Problem to work on: Only the pictures are to be dropped; return all other data below exactly.

----------

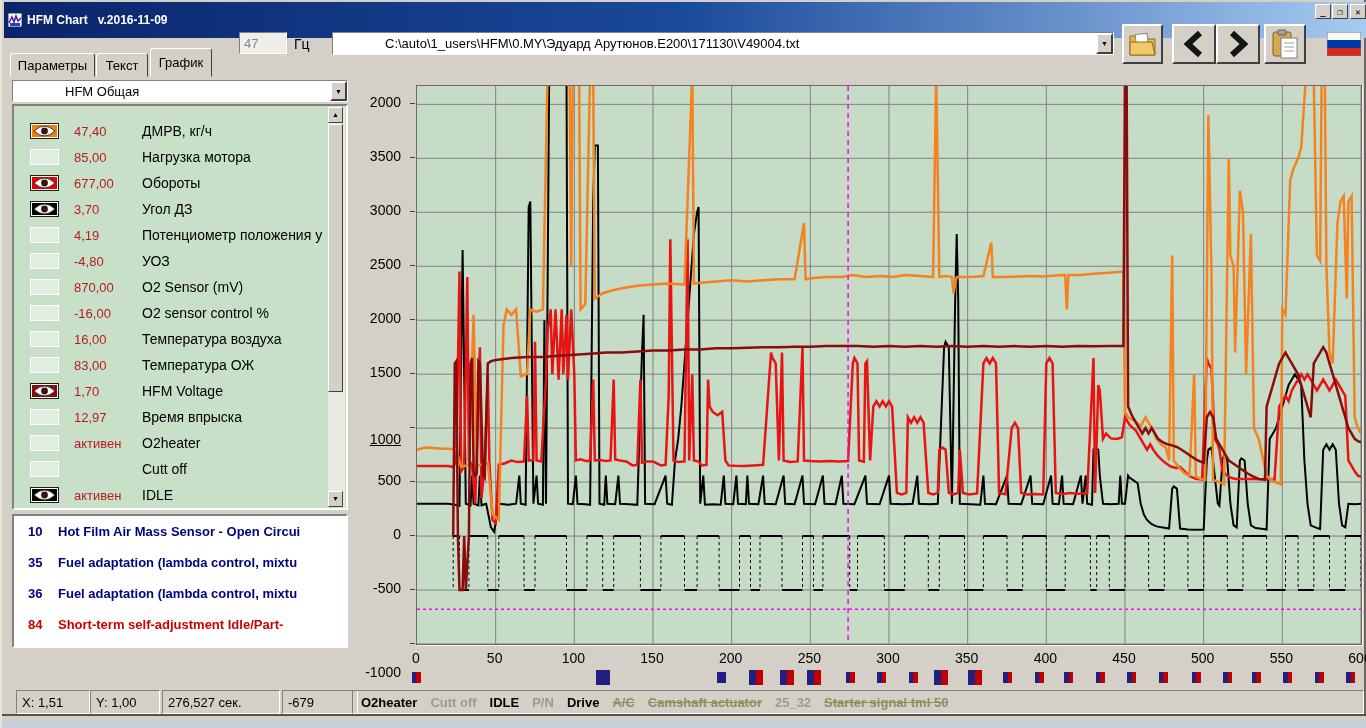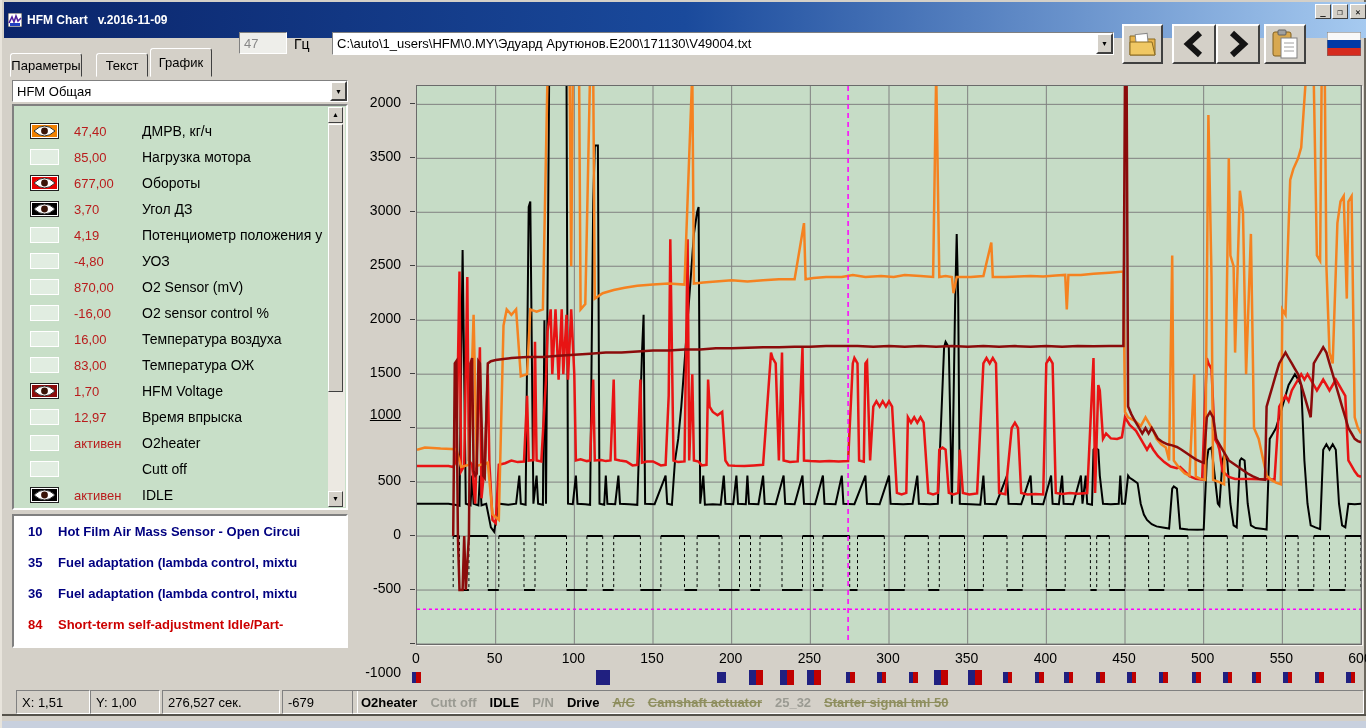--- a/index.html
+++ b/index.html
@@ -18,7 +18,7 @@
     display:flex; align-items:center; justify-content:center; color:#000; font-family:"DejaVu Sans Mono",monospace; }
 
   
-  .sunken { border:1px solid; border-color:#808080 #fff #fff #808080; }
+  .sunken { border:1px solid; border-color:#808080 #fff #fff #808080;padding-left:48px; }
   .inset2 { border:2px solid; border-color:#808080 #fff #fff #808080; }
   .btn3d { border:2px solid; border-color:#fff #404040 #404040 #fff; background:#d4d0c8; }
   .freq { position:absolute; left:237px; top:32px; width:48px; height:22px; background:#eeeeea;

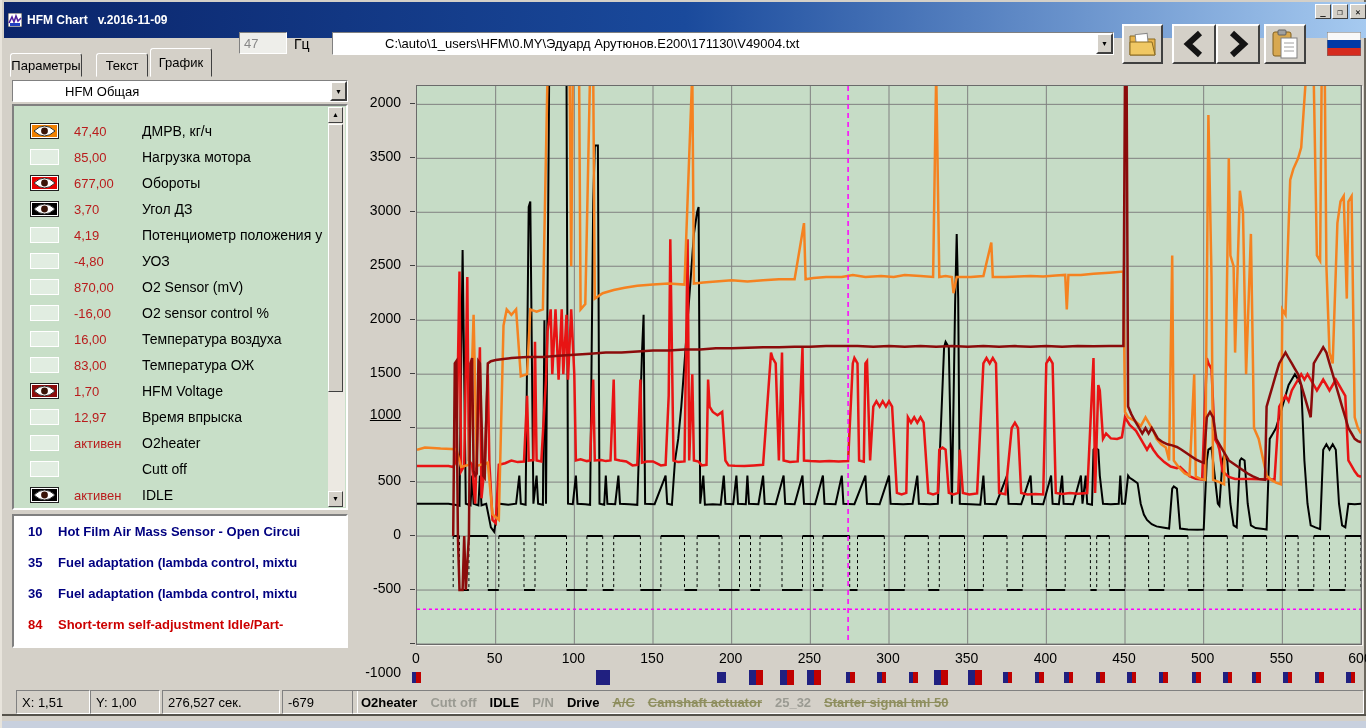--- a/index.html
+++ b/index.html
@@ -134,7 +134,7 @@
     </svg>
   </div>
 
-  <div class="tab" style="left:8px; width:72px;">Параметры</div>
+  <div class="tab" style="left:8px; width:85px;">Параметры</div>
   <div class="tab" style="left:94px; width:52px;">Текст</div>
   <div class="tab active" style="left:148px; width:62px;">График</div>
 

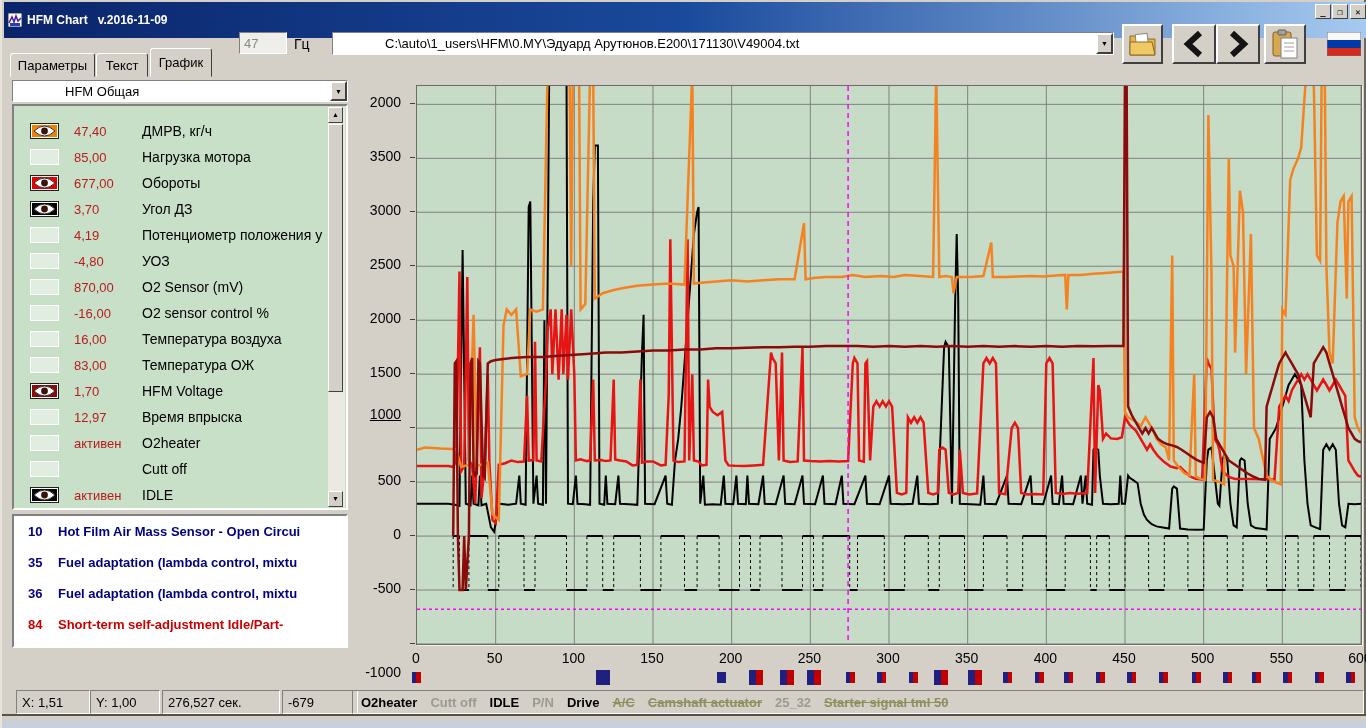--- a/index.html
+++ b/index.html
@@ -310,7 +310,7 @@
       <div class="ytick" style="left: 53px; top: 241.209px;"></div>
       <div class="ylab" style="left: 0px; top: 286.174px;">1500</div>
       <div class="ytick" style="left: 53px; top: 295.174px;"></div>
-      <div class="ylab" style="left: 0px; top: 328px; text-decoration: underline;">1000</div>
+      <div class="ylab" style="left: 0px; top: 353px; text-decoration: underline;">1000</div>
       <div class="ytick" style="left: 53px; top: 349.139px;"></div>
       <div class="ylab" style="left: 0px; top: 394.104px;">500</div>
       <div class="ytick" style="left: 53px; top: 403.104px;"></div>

----------

Response to this exercise:
--- a/index.html
+++ b/index.html
@@ -18,7 +18,7 @@
     display:flex; align-items:center; justify-content:center; color:#000; font-family:"DejaVu Sans Mono",monospace; }
 
   
-  .sunken { border:1px solid; border-color:#808080 #fff #fff #808080; }
+  .sunken { border:1px solid; border-color:#808080 #fff #fff #808080;padding-left:48px; }
   .inset2 { border:2px solid; border-color:#808080 #fff #fff #808080; }
   .btn3d { border:2px solid; border-color:#fff #404040 #404040 #fff; background:#d4d0c8; }
   .freq { position:absolute; left:237px; top:32px; width:48px; height:22px; background:#eeeeea;

--- a/index.html
+++ b/index.html
@@ -134,7 +134,7 @@
     </svg>
   </div>
 
-  <div class="tab" style="left:8px; width:72px;">Параметры</div>
+  <div class="tab" style="left:8px; width:85px;">Параметры</div>
   <div class="tab" style="left:94px; width:52px;">Текст</div>
   <div class="tab active" style="left:148px; width:62px;">График</div>
 

--- a/index.html
+++ b/index.html
@@ -310,7 +310,7 @@
       <div class="ytick" style="left: 53px; top: 241.209px;"></div>
       <div class="ylab" style="left: 0px; top: 286.174px;">1500</div>
       <div class="ytick" style="left: 53px; top: 295.174px;"></div>
-      <div class="ylab" style="left: 0px; top: 328px; text-decoration: underline;">1000</div>
+      <div class="ylab" style="left: 0px; top: 353px; text-decoration: underline;">1000</div>
       <div class="ytick" style="left: 53px; top: 349.139px;"></div>
       <div class="ylab" style="left: 0px; top: 394.104px;">500</div>
       <div class="ytick" style="left: 53px; top: 403.104px;"></div>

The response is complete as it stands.